Who knows, in a few years following legalized home distillery, boysenberry infused vodka may be the new, hot cocktail mixer.  Then again, maybe not.

 –I must stress that my discussion of how to make both beer and spirits is intentionally rudimentary.  I actually know a good bit more, but didn’t find the details relevant to the overall discussion of legalizing home distilled spirits.  For example, I alluded to the fact that the big boys don’t bottle condition without explaining what bottle conditioning actually is.  Why home brewers bottle conditions and why the big boys don’t isn’t really relevant here.  But I just know some militant (tongue firmly implanted in check) home brewer would complain that I didn’t explain something correctly.– 

How much does it cost to educate the public servants?

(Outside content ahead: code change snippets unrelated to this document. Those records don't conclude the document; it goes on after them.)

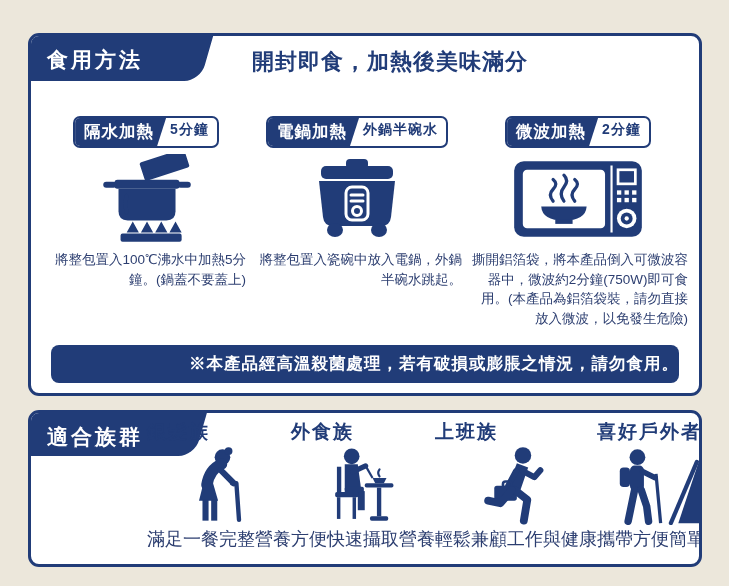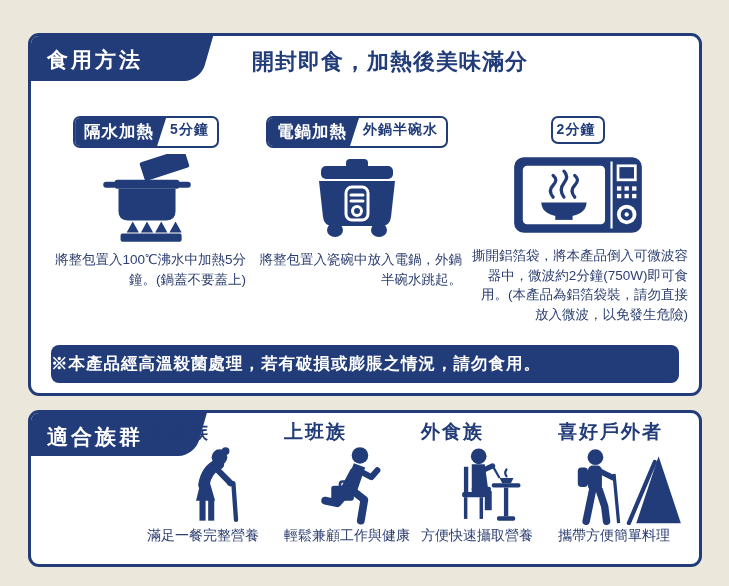--- a/index.html
+++ b/index.html
@@ -129,6 +129,7 @@
 
     <div class="method m3">
       <div class="mbadge">
+        <span class="mname">微波加熱</span>
         <span class="mvalue">2分鐘</span>
       </div>
       <div class="icon-box">

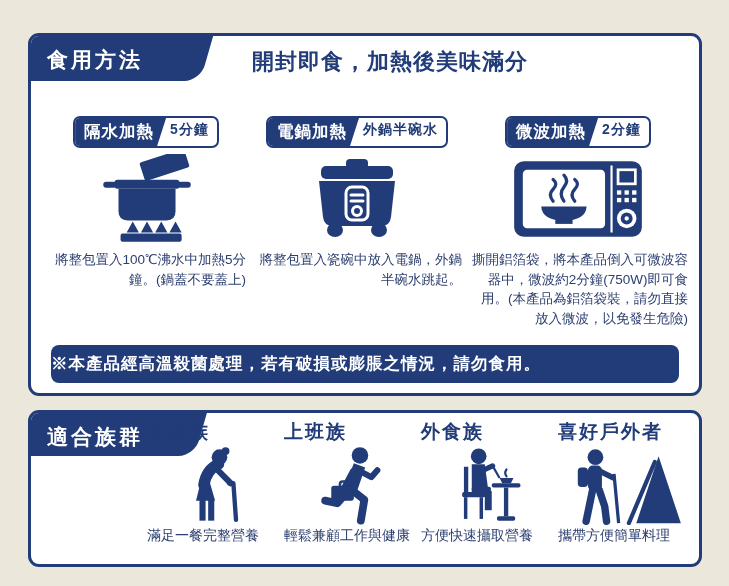--- a/index.html
+++ b/index.html
@@ -62,7 +62,7 @@
   .warning-bar{
     position:absolute;left:20px;right:20px;bottom:10px;
     background:var(--navy);color:#fff;border-radius:8px;
-    text-align:left;font-size:16.5px;font-weight:bold;
+    text-align:right;font-size:16.5px;font-weight:bold;
     padding:8px 0;letter-spacing:1px;
   }
   .groups{

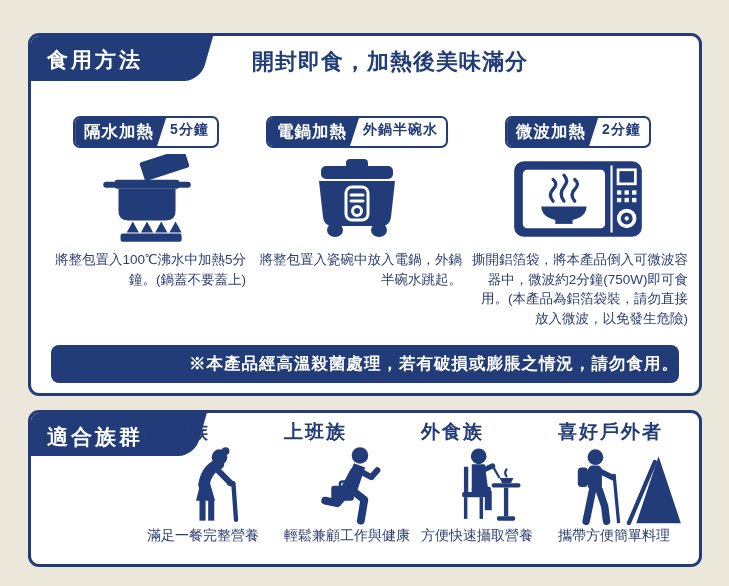--- a/index.html
+++ b/index.html
@@ -185,23 +185,6 @@
     </div>
 
     <div class="group">
-      <div class="gtitle">上班族</div>
-      <div class="gicon">
-        <svg width="84" height="80" viewBox="0 0 84 92">
-          <circle class="ink" cx="50" cy="12" r="9.5"></circle>
-          <path class="ink" d="M43 21 L56 26 L46 55 L32 49 Z"></path>
-          <path class="inkline" d="M50 30 L63 37 L70 29" stroke-width="7" stroke-linecap="round" stroke-linejoin="round"></path>
-          <path class="inkline" d="M42 30 L33 47" stroke-width="7" stroke-linecap="round"></path>
-          <rect class="inkline" x="27" y="42" width="10" height="7" rx="3" stroke-width="3"></rect>
-          <rect class="ink" x="17" y="47" width="26" height="17" rx="3"></rect>
-          <path class="inkline" d="M41 52 L55 63 L51 87" stroke-width="9" stroke-linecap="round" stroke-linejoin="round"></path>
-          <path class="inkline" d="M37 52 L24 67 L10 64" stroke-width="9" stroke-linecap="round" stroke-linejoin="round"></path>
-        </svg>
-      </div>
-      <div class="gcaption">輕鬆兼顧工作與健康</div>
-    </div>
-
-    <div class="group">
       <div class="gtitle">外食族</div>
       <div class="gicon">
         <svg width="84" height="80" viewBox="0 0 84 92">
@@ -226,6 +209,23 @@
     </div>
 
     <div class="group">
+      <div class="gtitle">上班族</div>
+      <div class="gicon">
+        <svg width="84" height="80" viewBox="0 0 84 92">
+          <circle class="ink" cx="50" cy="12" r="9.5"></circle>
+          <path class="ink" d="M43 21 L56 26 L46 55 L32 49 Z"></path>
+          <path class="inkline" d="M50 30 L63 37 L70 29" stroke-width="7" stroke-linecap="round" stroke-linejoin="round"></path>
+          <path class="inkline" d="M42 30 L33 47" stroke-width="7" stroke-linecap="round"></path>
+          <rect class="inkline" x="27" y="42" width="10" height="7" rx="3" stroke-width="3"></rect>
+          <rect class="ink" x="17" y="47" width="26" height="17" rx="3"></rect>
+          <path class="inkline" d="M41 52 L55 63 L51 87" stroke-width="9" stroke-linecap="round" stroke-linejoin="round"></path>
+          <path class="inkline" d="M37 52 L24 67 L10 64" stroke-width="9" stroke-linecap="round" stroke-linejoin="round"></path>
+        </svg>
+      </div>
+      <div class="gcaption">輕鬆兼顧工作與健康</div>
+    </div>
+
+    <div class="group">
       <div class="gtitle">喜好戶外者</div>
       <div class="gicon">
         <svg width="118" height="78" viewBox="0 0 120 84">

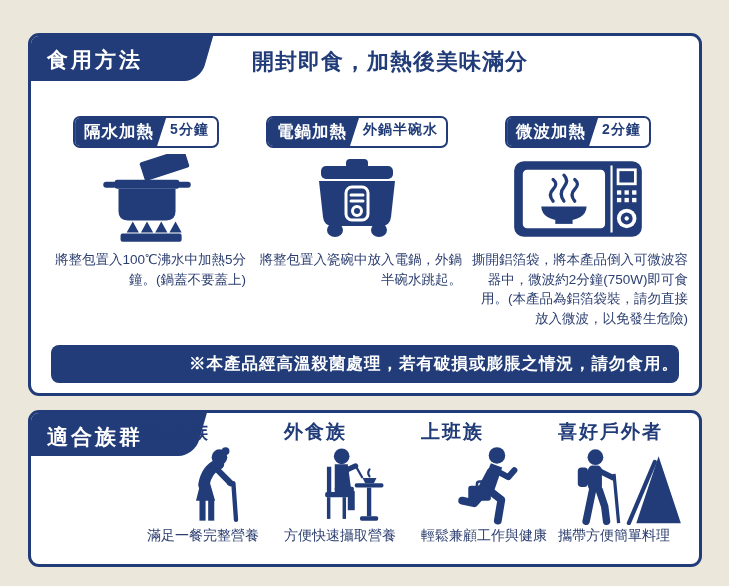--- a/index.html
+++ b/index.html
@@ -72,7 +72,7 @@
   .group{flex:1;display:flex;flex-direction:column;}
   .gtitle{font-size:19px;font-weight:bold;color:var(--navy);letter-spacing:2px;}
   .gicon{height:82px;display:flex;align-items:flex-end;justify-content:center;padding-bottom:2px;}
-  .gcaption{font-size:14px;color:var(--ink);white-space:nowrap;}
+  .gcaption{font-size:18px;color:var(--ink);white-space:nowrap;}
   .ink{fill:var(--navy);}
   .inkline{stroke:var(--navy);fill:none;}
 </style>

The City of Chicago is paying a heathy fee for not being able to learn from past mistakes.  In the past ten years, the city has paid over half a billion dollars to settle police misconduct cases.  Yet in the past ten years, there has been little to nothing done about the root causes of the problem.  2013 was a particularly bad year for Chicago, they paid over $87 million but had only budgets $27 million. Why a city would budget to cover a problem that shouldn’t exist if they held their officers to the same standard that McDonalds holds their cashers to is beyond me.  It didn’t take long for the city to bust the budget.  They settled a single case for $22.5 million in January of 2013.  In August, another single case was settled for $12 million.

Chicago isn’t the only city with significant bills for police misconduct.  Cities around the nation are faced with higher and higher settlements and awards for the police abusing their authority.  And there is no excuse for it.  Police have qualified immunity, which means they can not be sued for doing their job and doing it correctly.  If they follow the law and their own policies, they would be immune from being sued.  That they are getting sued as often as they are means that judges across the country are agreeing that police are not following the law and are not following their own policies.   Municipalities are rapidly learning to settle cases once the veil of qualified immunity is pierced, juries are quite unforgiving once they are convinced that the police did wrong.  

What is sad is that the common public hold the belief that it is a few bad cops that are making the whole force look bad.  But when these so called good cops stand around and do nothing when the bad cops act up, they aren’t good cops.  Then again, perhaps police don’t call out other police action because of the very real retaliation their brother in blue will perform against them. But that retaliatory attitude is tacitly supported by the system police have built for themselves, and it is quite a system.  

Thanks to police unions and lobbyist, the laws and contracts of the police force is a powerful thing.  In the millions Chicago paid out, most of the officers who performed the misconducts didn’t get any punishment.  So much so, that not included in that $500 Million payout is the paid leave the officers got.  Once the complaint was filed, the police department does its own internal investigation.  It’s the police policing the police, and it doesn’t work.  And often leads to weird situations such as both defending and going after the officer at the same time.

A few things need to change, or you are going to see this payout to private citizens continue.  Police must stop policing themselves.  An independent, outside agency should handle all the complaints that come in against officers and departments.  Chiefs must be able to fire problem officers without interference from the union.  And cops need to stop covering cops who do bad things.  Until those three things are fixed, all the training in the world won’t stop the money bleeding out of departments around the country.